Case No. 1:12-cv-01948-JLT (PC)
ORDER MODIFYING SCHEDULING ORDER EXTENDING DEADLINE FOR AMENDMENT OF PLEADINGS and GRANTING LEAVE FOR DEENDANTS TO FILE AMENDED ANSWERS
(Docs. 76, 77)
10-Day Deadline for Defendants
Deadline to Amended Pleadings: 09/12/2015
Discovery Cut-Off Date: 11/13/2015
Dispositive Motion deadline: 12/31/2015
Plaintiff is proceeding on the Second Amended Complaint on claims of deliberate indifference to Plaintiff's safety under the Eighth Amendment against Defendants Warden C. Lawless, Sergeant Finegan, and Correctional Officers S. Corona and R. Borbon (Docs. 21, 22). The current Discovery and Scheduling Order issued on January 13, 2015 and set July 12, 2015 as the deadline for amending pleadings; September 13, 2015 as the discovery cut-off date; and November 23, 2015 as the deadline for filing dispositive motions. (Doc. 60.)
On July 6, 2015, Plaintiff filed a motion requesting to extend the date to amend pleadings and the discovery cut-off dates by sixty days. (Doc. 77.) While the time for Defendants to file an opposition has not yet lapsed, they will not be prejudiced by premature consideration of Plaintiff's motion as all extensions granted herein are extended on their behalf as well. Further, Plaintiff's motion for referral to the pro se settlement program, filed June 22, 2015 (Doc. 76), is also properly addressed in as much as Defendants must respond to advise whether they believe a settlement conference would be beneficial at this time.
II. Modification of Scheduling Order
A party seeking leave of court to amend a pleading, with implications for the schedule of a case, must first satisfy Federal Rule of Civil Procedure 16(b)'s "good cause" standard. Johnson v. Mammoth Recreations, Inc., 975 F.2d 604, 608-09 (9th Cir.1992). This good cause evaluation "is not coextensive with an inquiry into the propriety of the amendment under . . . Rule 15." Id. at 609. Rule 16(b)'s good cause standard is not nearly as liberal as that for Rule 15 and focuses primarily on the diligence of the moving party, id., and the reasons for seeking modification, C.F. ex rel. Farnan v. Capistrano Unified Sch. Dist., 654 F.3d 975, 984 (9th Cir.2011). If the party seeking to amend the scheduling order fails to show due diligence, the inquiry should end and the court should not grant the motion to modify. Zivkovic v. Southern California Edison, Co., 302 F.3d 1080, 1087 (9th Cir. 2002).

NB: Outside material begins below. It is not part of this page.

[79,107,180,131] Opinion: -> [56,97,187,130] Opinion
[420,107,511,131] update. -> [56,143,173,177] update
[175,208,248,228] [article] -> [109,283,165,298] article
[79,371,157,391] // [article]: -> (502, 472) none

The Federal Rules of Civil Procedure will hereinafter be referred to as "Rule *." Any reference to other statutory authorities shall so indicate.
Plaintiff has exercised due diligence. Before discovery had been opened in this case, Plaintiff filed a motion for early discovery and to compel Defendants to respond to discovery (see Docs. 41, 42) Plaintiff has also requested issuance of a subpoena duces tecum (see Docs. 62, 63, 68, 69, 70), filed a motion to compel that, subsequent to grant of Defendants' extension of time to oppose, was recently submitted (see Docs. 65, 67, 71, 75), has propounded requests for admissions upon which Defendants requested and received an extension of time to respond (see Docs. 72, 74), and is attempting to conduct written depositions under Rule 31 (Doc. 77, p.2). These efforts by Plaintiff satisfy Rule 16(b)'s good cause standard.
If good cause is found to modify a scheduling order under Rule 16, the party next must satisfy Rule 15(a). Cf. Johnson, 975 F.2d at 608 (citing approvingly Forstmann v. Culp, 114 F.R.D. 83, 85 (M.D.N.C.1987) ). Rule 15(a)(2) states "[t]he court should freely give leave [to amend its pleading] when justice so requires," and the Ninth Circuit has repeatedly stressed that the standard for granting leave to amend is generous. U.S. v. Corinthian Colleges, 655 F.3d 984, 995 (9th Cir. 2011); see also Eminence Capital, LLC v. Aspeon, Inc., 316 F.3d 1048, 1051; Owens v. Kaiser Found. Health Plan, Inc., 244 F.3d 708, 712 (9th Cir.2001)(quoting Morongo Band of Mission Indians v. Rose, 893 F.2d 1074, 1079 (9th Cir.1990)). "In exercising its discretion [regarding granting or denying leave to amend] 'a court must be guided by the underlying purpose of Rule 15 -- to facilitate decision on the merits rather than on the pleadings or technicalities.'" DCD Programs, Ltd. v. Leighton, 833 F.2d 183, 186 (9th Cir.1987) (quoting United States v. Webb, 655 F.2d 977, 979 (9th Cir.1981)).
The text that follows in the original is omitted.